Records from a collection
*** Block opens ***

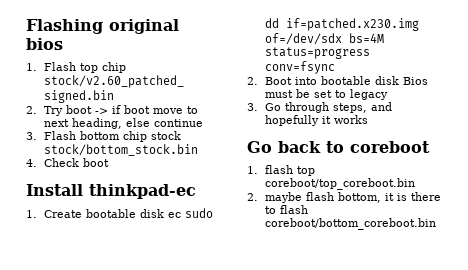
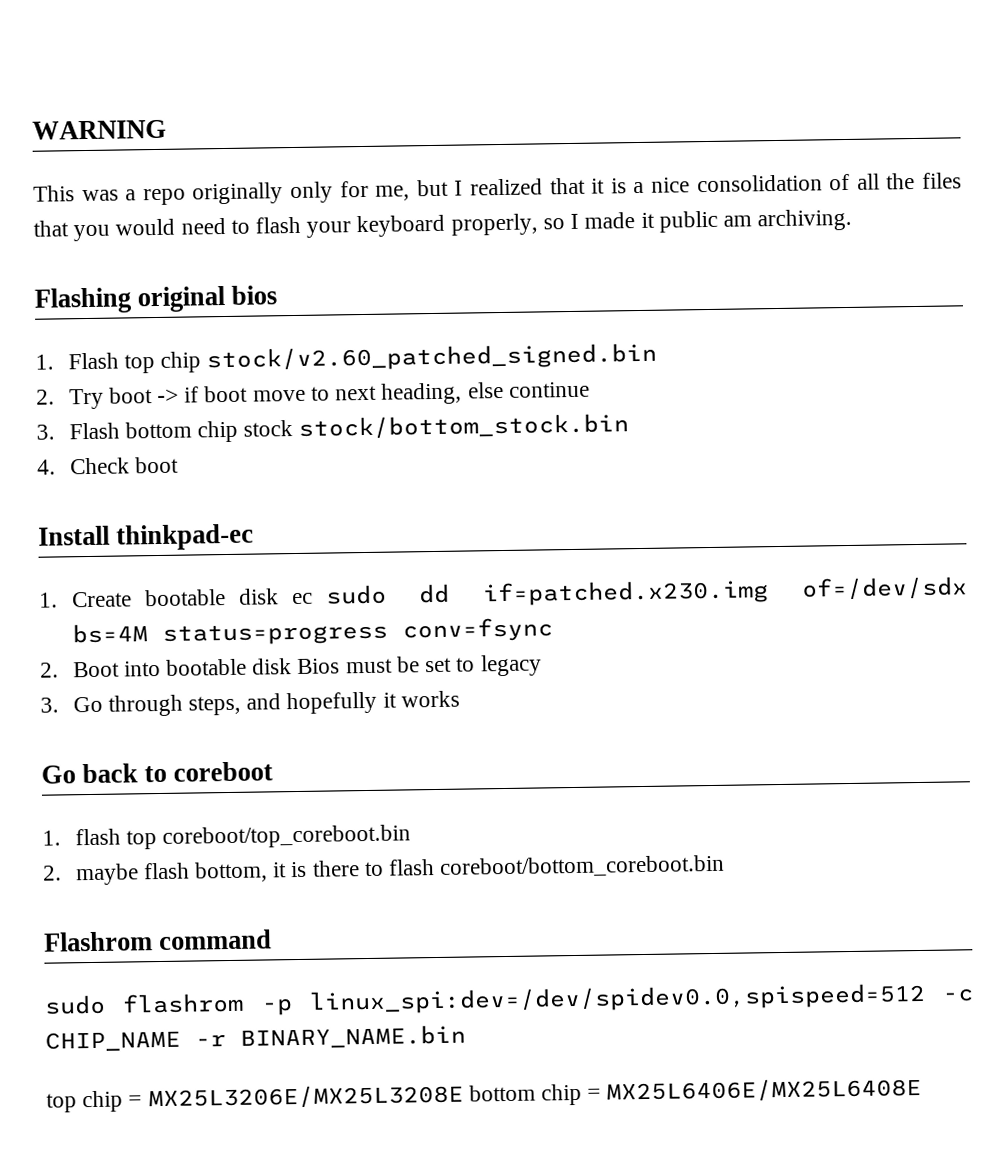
(26, 26) none -> [32,119,167,140] [33,172,963,206] [33,208,853,242] WARNING // This was a repo originally only for me, but I realized that it is a nice consolidation of all the files that you would need to flash your keyboard properly, so I made it public am archiving. //
(436, 224) none -> [43,929,273,952] [44,982,974,1016] [45,1024,466,1052] [46,1076,923,1113] // Flashrom command // sudo flashrom -p linux_spi:dev=/dev/spidev0.0,spispeed=512 -c CHIP_NAME -r BINARY_NAME.bin // top chip = MX25L3206E/MX25L3208E bottom chip = MX25L6406E/MX25L6408E

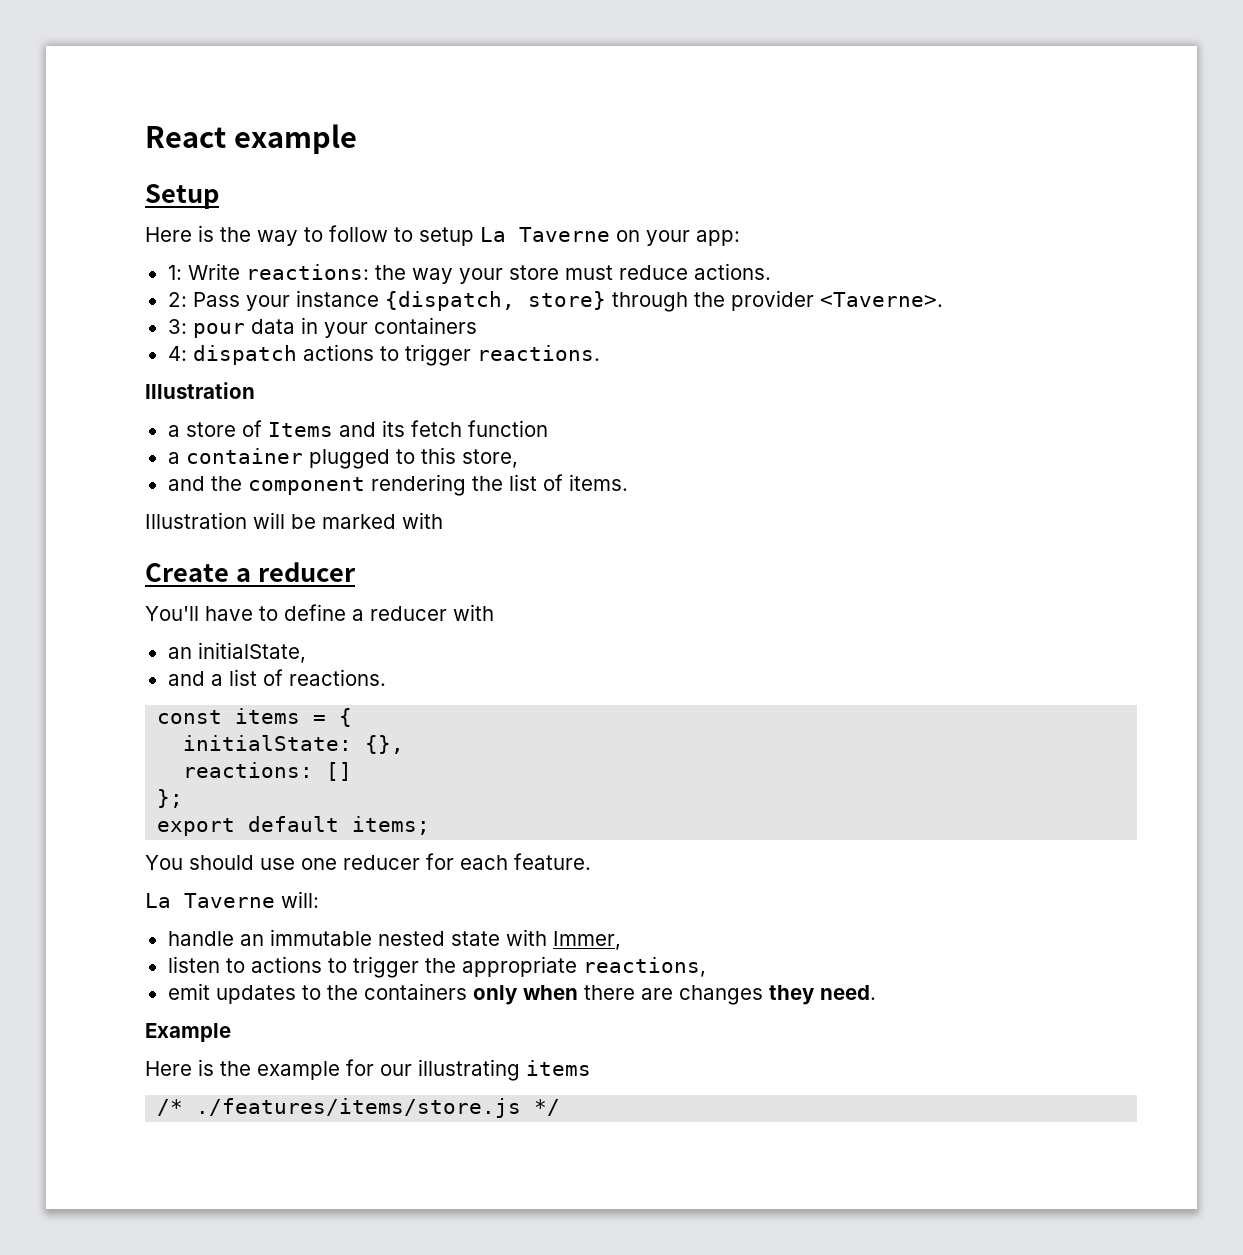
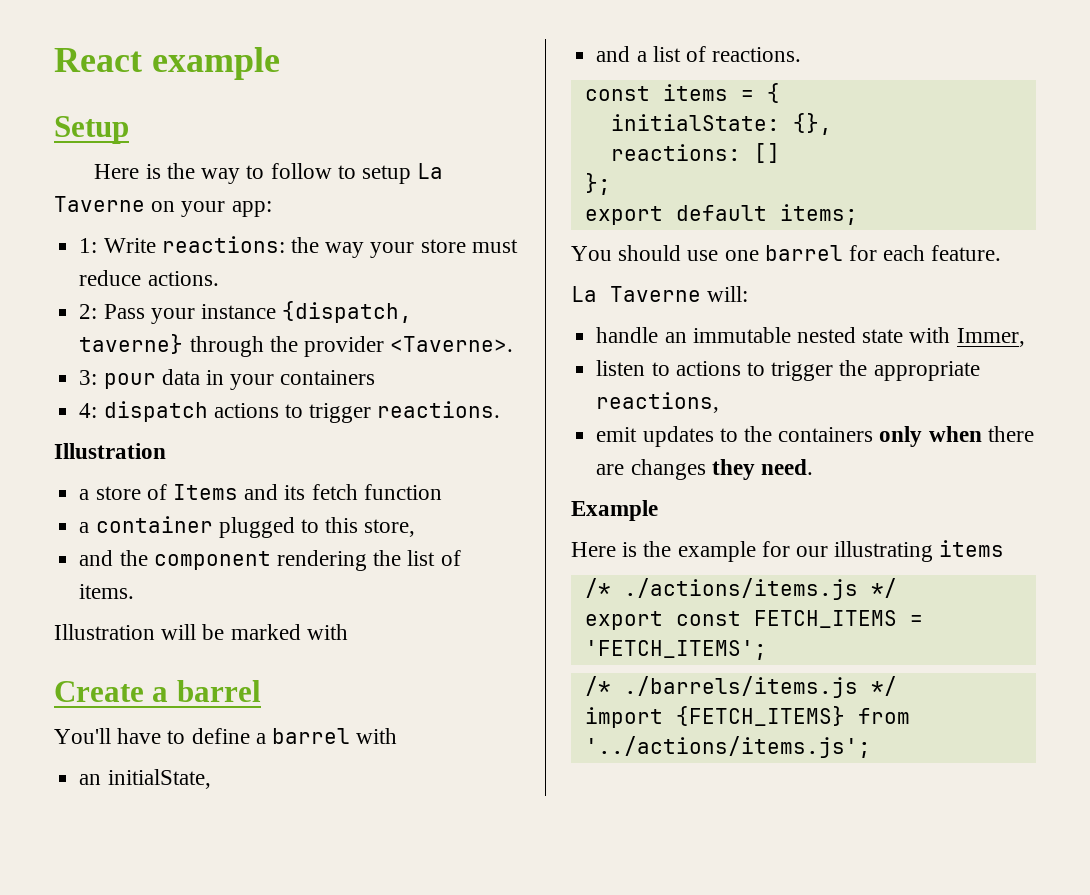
[527,291,606,310] store} -> [79,334,184,354] taverne}
[257,562,356,582] reducer -> [176,680,261,702] barrel
[370,606,447,621] reducer -> [272,728,351,744] barrel
[343,855,420,870] reducer -> [764,245,843,261] barrel
[196,1098,561,1118] ./features/items/store.js */ -> [623,578,897,600] [584,610,923,630] [584,640,767,660] [584,676,897,698] [584,706,910,728] [584,736,871,758] ./actions/items.js */ // export const FETCH_ITEMS = 'FETCH_ITEMS'; // /* ./barrels/items.js */ // import {FETCH_ITEMS} from '../actions/items.js';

*** Block closes ***

* What is required
Return every record above exactly as written, but drop the pictures.

* Solved problem
(26, 26) none -> [32,119,167,140] [33,172,963,206] [33,208,853,242] WARNING // This was a repo originally only for me, but I realized that it is a nice consolidation of all the files that you would need to flash your keyboard properly, so I made it public am archiving. //
(436, 224) none -> [43,929,273,952] [44,982,974,1016] [45,1024,466,1052] [46,1076,923,1113] // Flashrom command // sudo flashrom -p linux_spi:dev=/dev/spidev0.0,spispeed=512 -c CHIP_NAME -r BINARY_NAME.bin // top chip = MX25L3206E/MX25L3208E bottom chip = MX25L6406E/MX25L6408E

[527,291,606,310] store} -> [79,334,184,354] taverne}
[257,562,356,582] reducer -> [176,680,261,702] barrel
[370,606,447,621] reducer -> [272,728,351,744] barrel
[343,855,420,870] reducer -> [764,245,843,261] barrel
[196,1098,561,1118] ./features/items/store.js */ -> [623,578,897,600] [584,610,923,630] [584,640,767,660] [584,676,897,698] [584,706,910,728] [584,736,871,758] ./actions/items.js */ // export const FETCH_ITEMS = 'FETCH_ITEMS'; // /* ./barrels/items.js */ // import {FETCH_ITEMS} from '../actions/items.js';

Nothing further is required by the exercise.